**Required work**
Working from the top of the listing below, retype each line through the line containing "-176,7 +176,7 @@", both included, with no pictures.

----

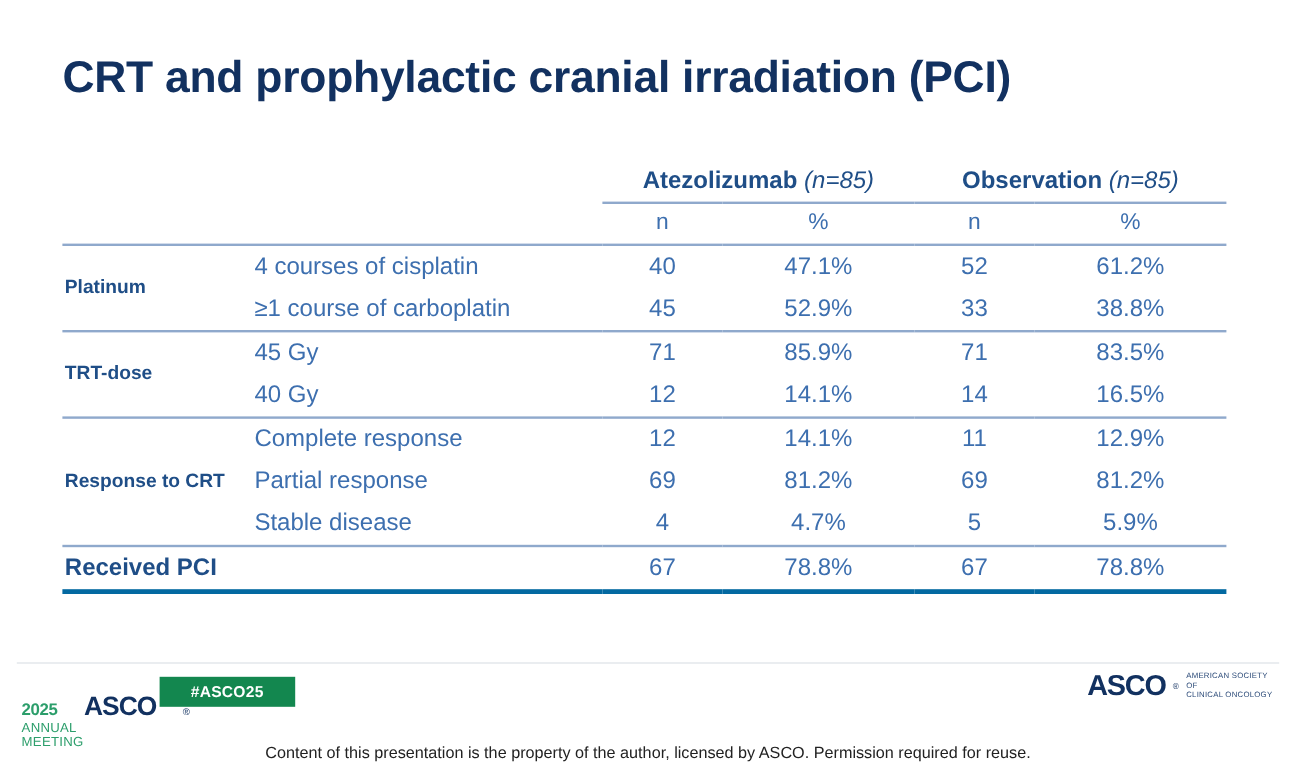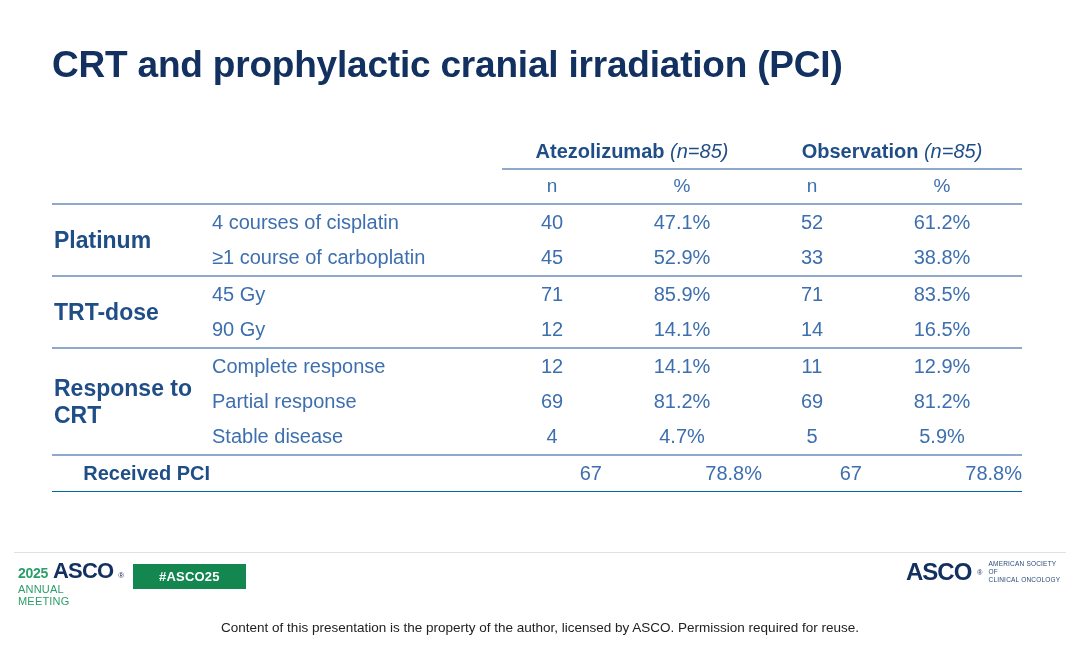--- a/index.html
+++ b/index.html
@@ -44,7 +44,7 @@
   .subhdr-row td.blank{border-bottom:2px solid #8FA9CC;}
 
   td.grp{
-    font-size:23px;font-weight:bold;color:#1F4E87;
+    font-size:16px;font-weight:bold;color:#1F4E87;
     text-align:left;padding:6px 0 6px 2px;vertical-align:middle;
   }
   td.lbl{

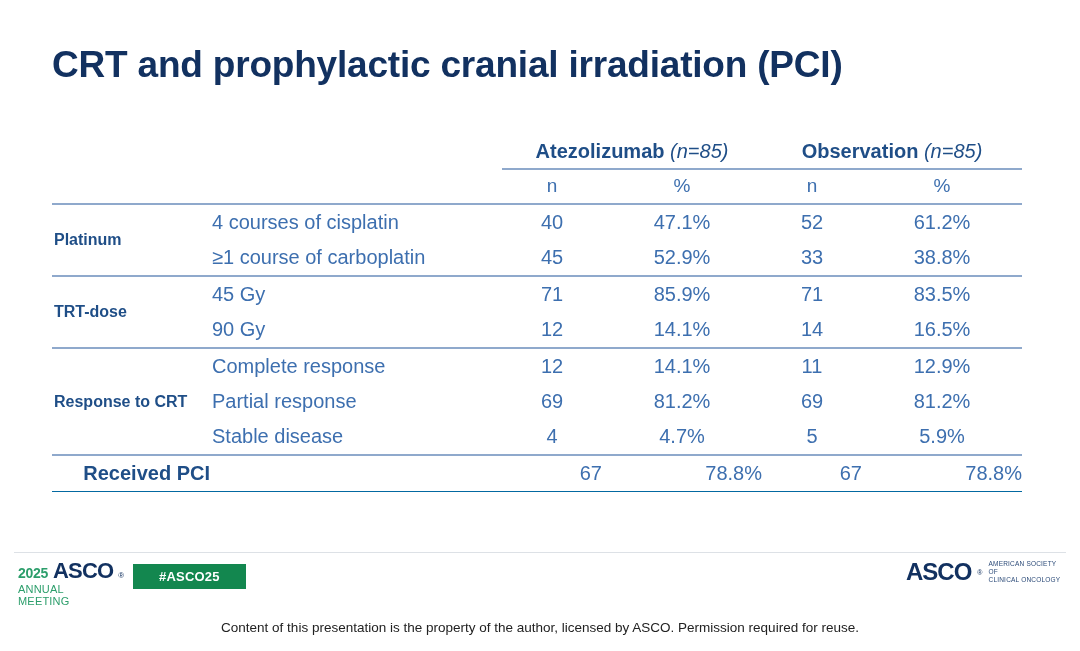--- a/index.html
+++ b/index.html
@@ -176,7 +176,7 @@
           <td class="num">83.5%</td>
         </tr>
         <tr>
-          <td class="lbl">90 Gy</td>
+          <td class="lbl">40 Gy</td>
           <td class="num">12</td>
           <td class="num">14.1%</td>
           <td class="num">14</td>

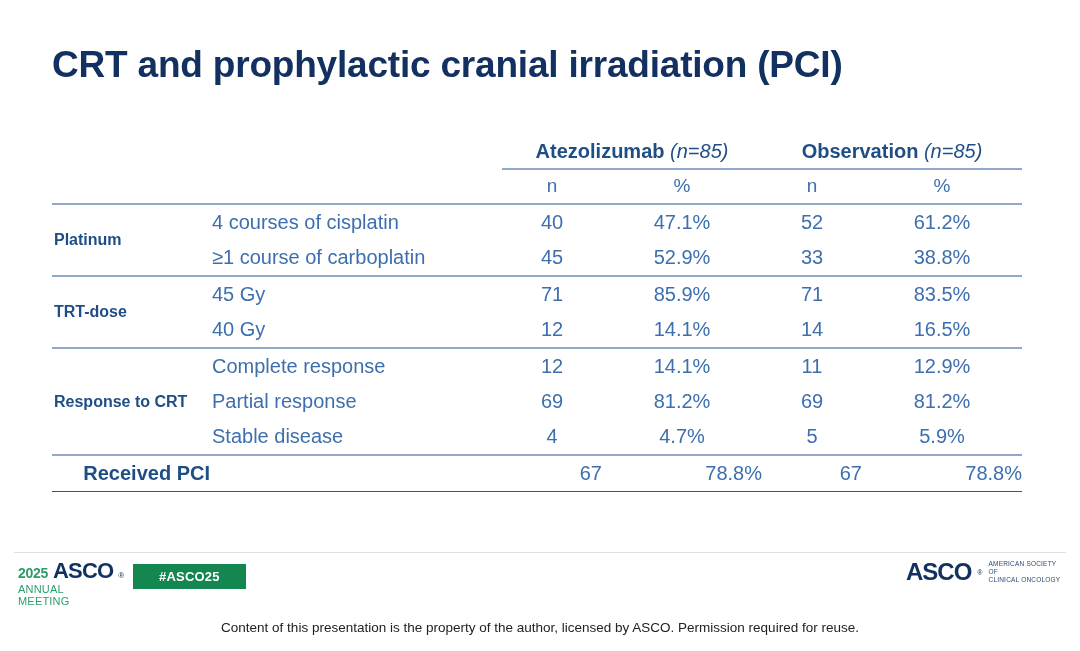--- a/index.html
+++ b/index.html
@@ -58,7 +58,7 @@
   tr.sec-start td{border-top:2px solid #8FA9CC;}
   tr.last-row td{border-bottom:2px solid #8FA9CC;}
   tr.pci td{
-    border-top:2px solid #8FA9CC;border-bottom:1px solid #0369a1;text-align:right;
+    border-top:2px solid #8FA9CC;border-bottom:4px solid #0369a1;
   }
   tr.pci td.grp{font-size:20px;font-weight:bold;color:#1F4E87;}
 

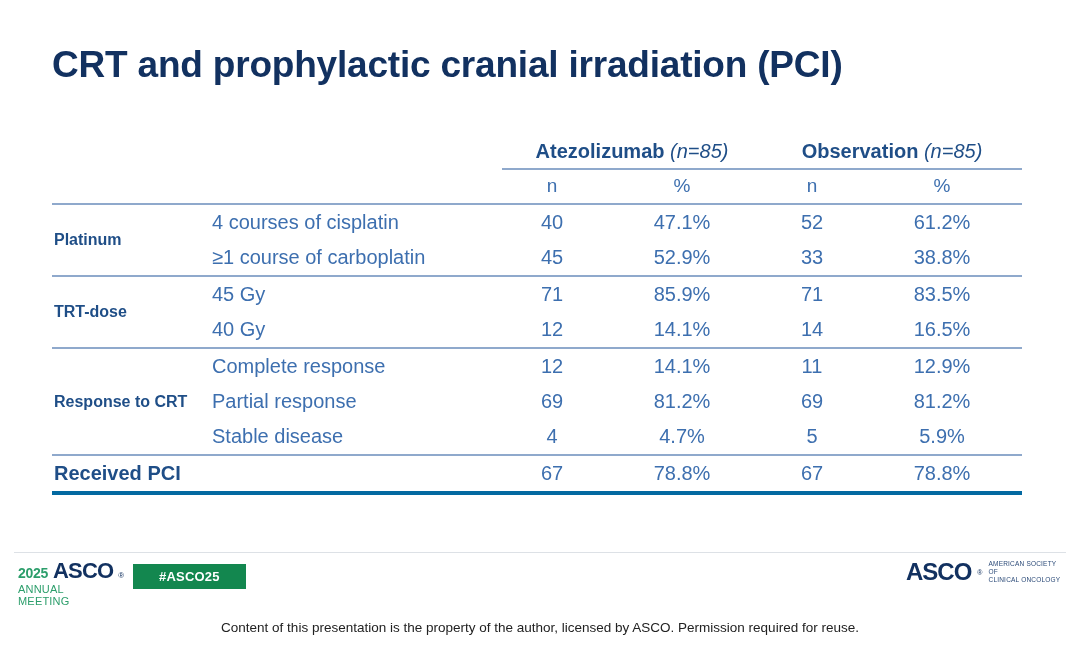--- a/index.html
+++ b/index.html
@@ -73,7 +73,7 @@
   .asco-meeting{
     position:absolute;left:18px;top:4px;width:100px;
   }
-  .am-row1{display:flex;align-items:baseline;gap:5px;}
+  .am-row1{display:flex;align-items:baseline;gap:22px;margin-top:18px;}
   .am-year{font-size:14px;font-weight:bold;color:#2C9E6B;letter-spacing:-0.3px;}
   .am-asco{font-size:22px;font-weight:bold;color:#123160;letter-spacing:-0.8px;line-height:1;}
   .am-reg{font-size:8px;color:#123160;vertical-align:super;}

----

**Completed task**
--- a/index.html
+++ b/index.html
@@ -44,7 +44,7 @@
   .subhdr-row td.blank{border-bottom:2px solid #8FA9CC;}
 
   td.grp{
-    font-size:23px;font-weight:bold;color:#1F4E87;
+    font-size:16px;font-weight:bold;color:#1F4E87;
     text-align:left;padding:6px 0 6px 2px;vertical-align:middle;
   }
   td.lbl{

--- a/index.html
+++ b/index.html
@@ -176,7 +176,7 @@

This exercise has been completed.